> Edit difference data
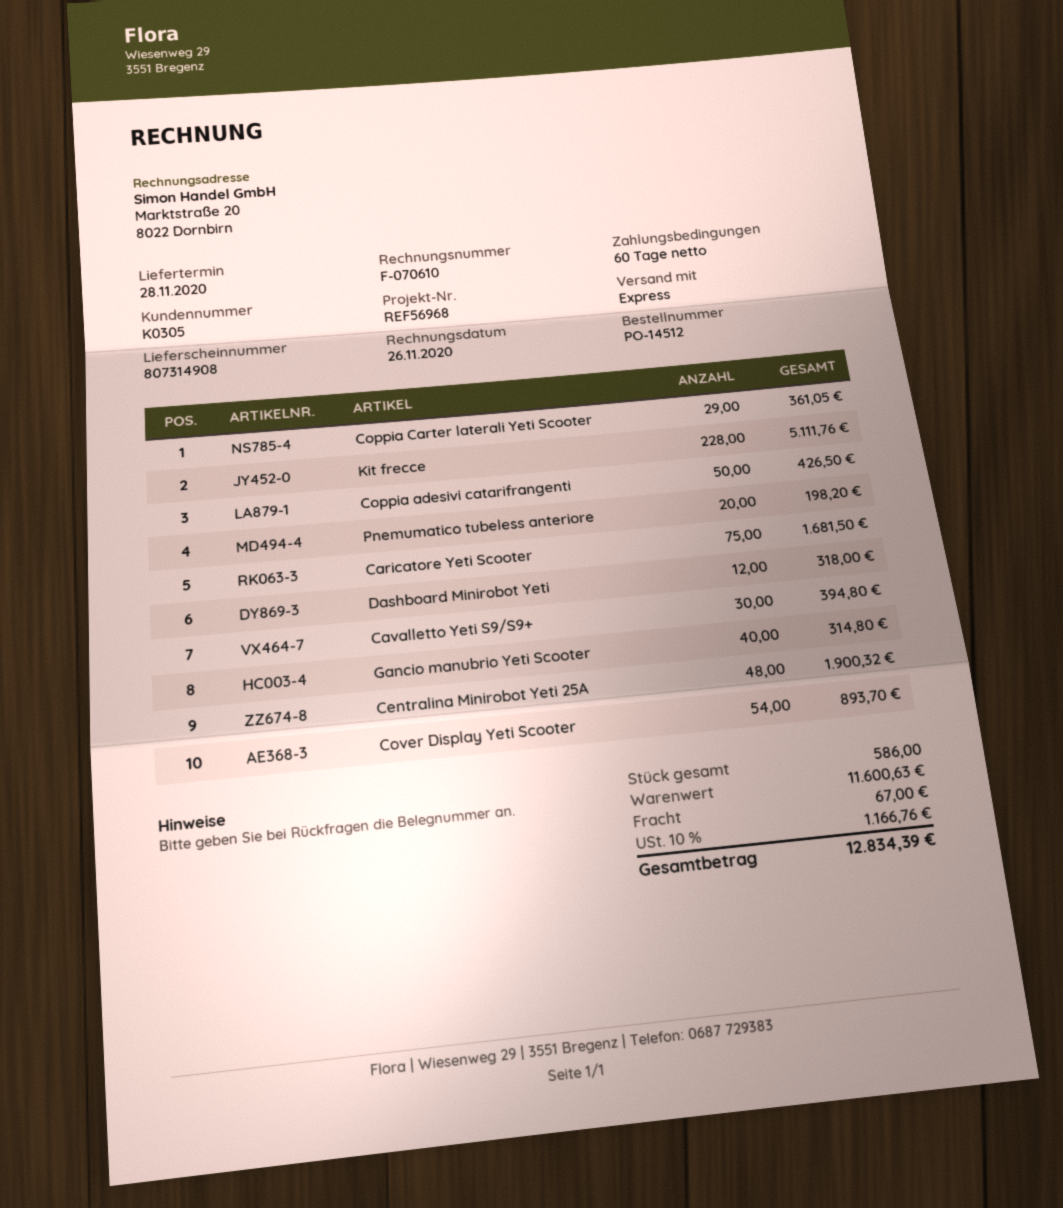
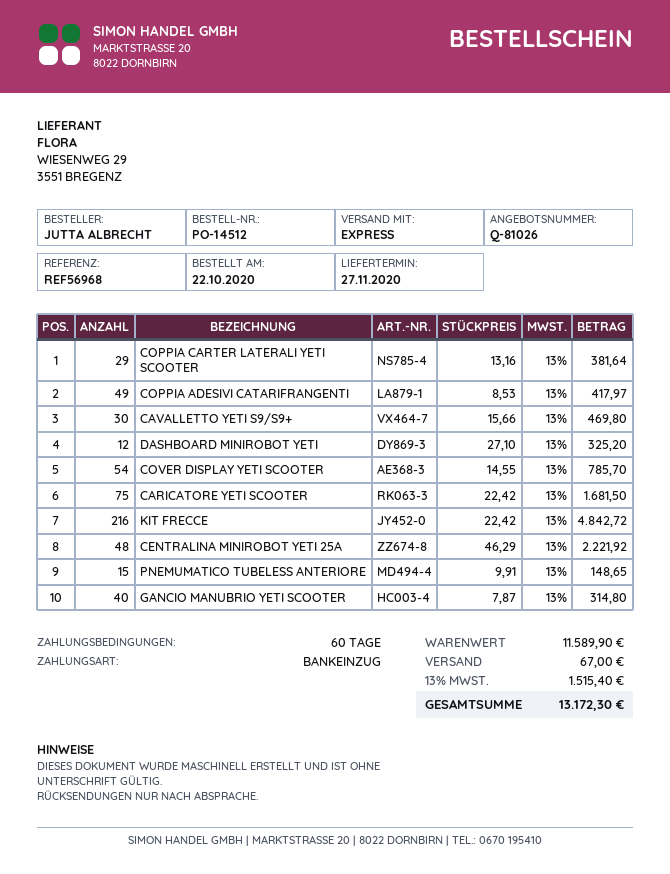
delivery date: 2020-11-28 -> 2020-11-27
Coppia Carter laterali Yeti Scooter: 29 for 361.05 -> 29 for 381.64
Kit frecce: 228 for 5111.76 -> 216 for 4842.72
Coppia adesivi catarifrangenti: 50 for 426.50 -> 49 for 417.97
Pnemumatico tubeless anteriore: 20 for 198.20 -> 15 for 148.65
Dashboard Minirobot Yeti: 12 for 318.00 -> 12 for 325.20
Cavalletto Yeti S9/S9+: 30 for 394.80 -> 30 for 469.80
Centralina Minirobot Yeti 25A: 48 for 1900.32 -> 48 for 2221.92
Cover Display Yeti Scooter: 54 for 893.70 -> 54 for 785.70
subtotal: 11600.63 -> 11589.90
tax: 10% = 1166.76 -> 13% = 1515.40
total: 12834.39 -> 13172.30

> ASSIGNMENT
Give the data again word for word, without pictures.

> ANSWER TO THE PROBLEM
delivery date: 2020-11-28 -> 2020-11-27
Coppia Carter laterali Yeti Scooter: 29 for 361.05 -> 29 for 381.64
Kit frecce: 228 for 5111.76 -> 216 for 4842.72
Coppia adesivi catarifrangenti: 50 for 426.50 -> 49 for 417.97
Pnemumatico tubeless anteriore: 20 for 198.20 -> 15 for 148.65
Dashboard Minirobot Yeti: 12 for 318.00 -> 12 for 325.20
Cavalletto Yeti S9/S9+: 30 for 394.80 -> 30 for 469.80
Centralina Minirobot Yeti 25A: 48 for 1900.32 -> 48 for 2221.92
Cover Display Yeti Scooter: 54 for 893.70 -> 54 for 785.70
subtotal: 11600.63 -> 11589.90
tax: 10% = 1166.76 -> 13% = 1515.40
total: 12834.39 -> 13172.30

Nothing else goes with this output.